## Data for processing
Start of Block

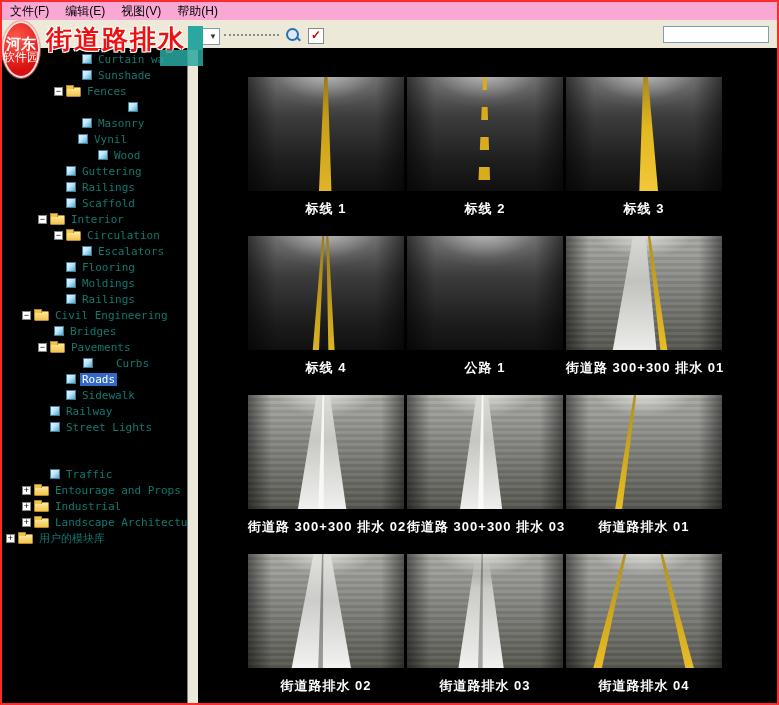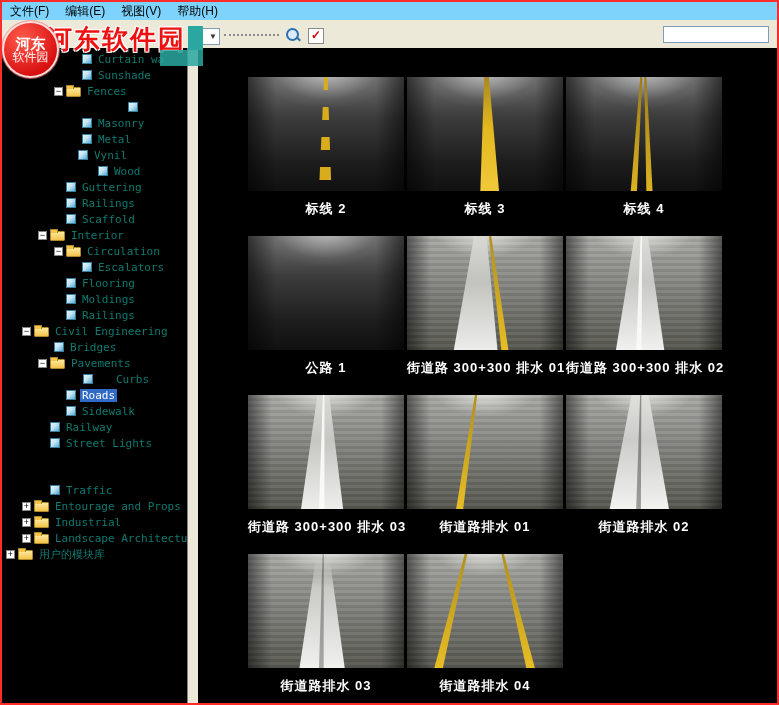"文件(F)" .menubar { background: #7dd3fc -> #f9a8d4 }
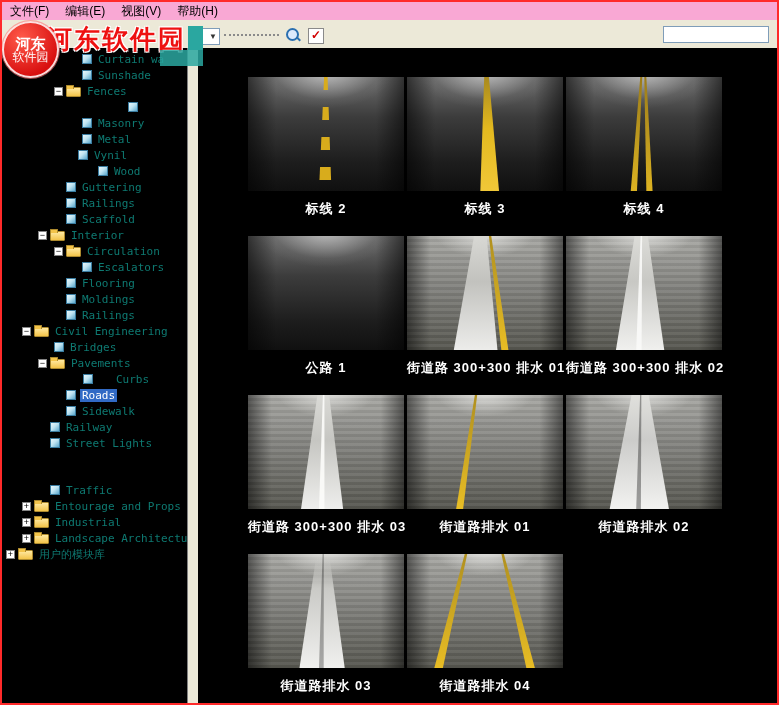"河东" .wm-circle { width: 57px -> 38px }
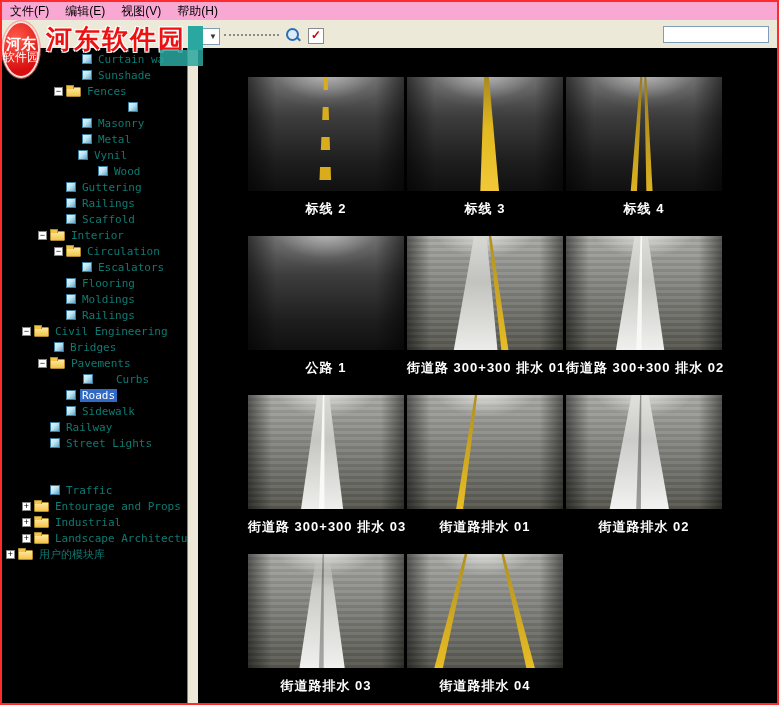"河东软件园" div.wm-text { text: 河东软件园 -> 街道路排水 }
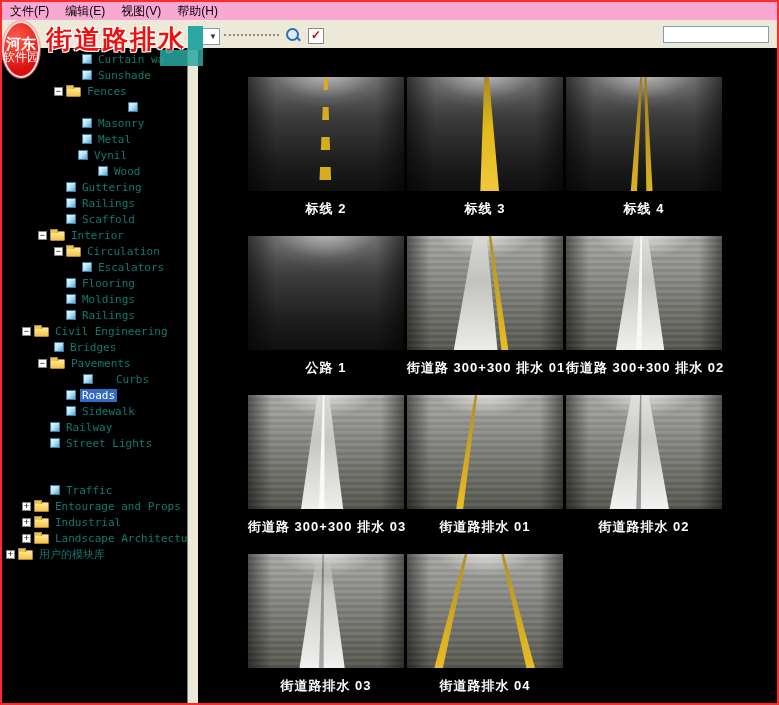"Metal" div.tree-row { html: <div> <span></span> <span></span> <span>Metal</span> </div> -> none }
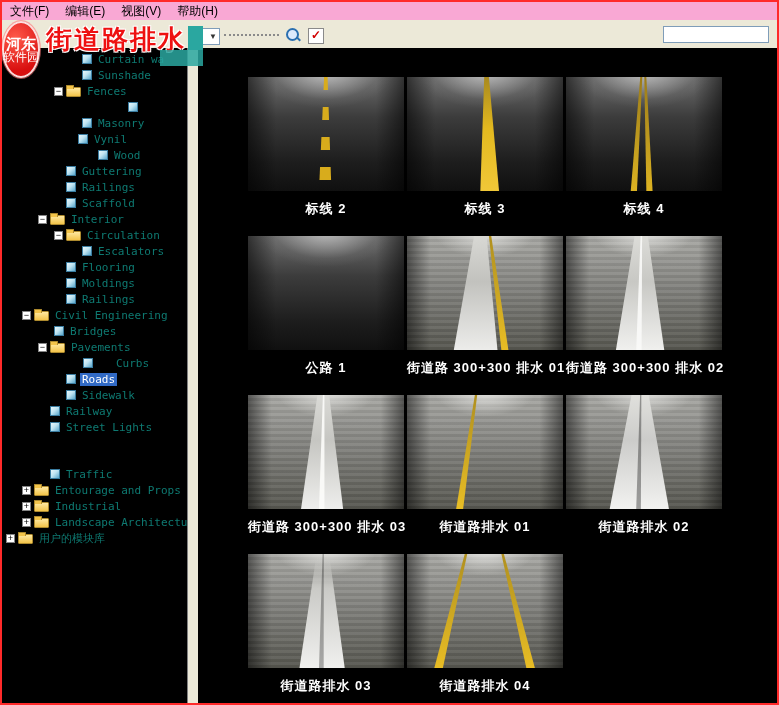"标线 1" div.cell { html: none -> <div> <div></div> <div>标线 1</div> </div> }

End of Block

Restate the entries word for word, though any image they contain should not appear.

"文件(F)" .menubar { background: #7dd3fc -> #f9a8d4 }
"河东" .wm-circle { width: 57px -> 38px }
"河东软件园" div.wm-text { text: 河东软件园 -> 街道路排水 }
"Metal" div.tree-row { html: <div> <span></span> <span></span> <span>Metal</span> </div> -> none }
"标线 1" div.cell { html: none -> <div> <div></div> <div>标线 1</div> </div> }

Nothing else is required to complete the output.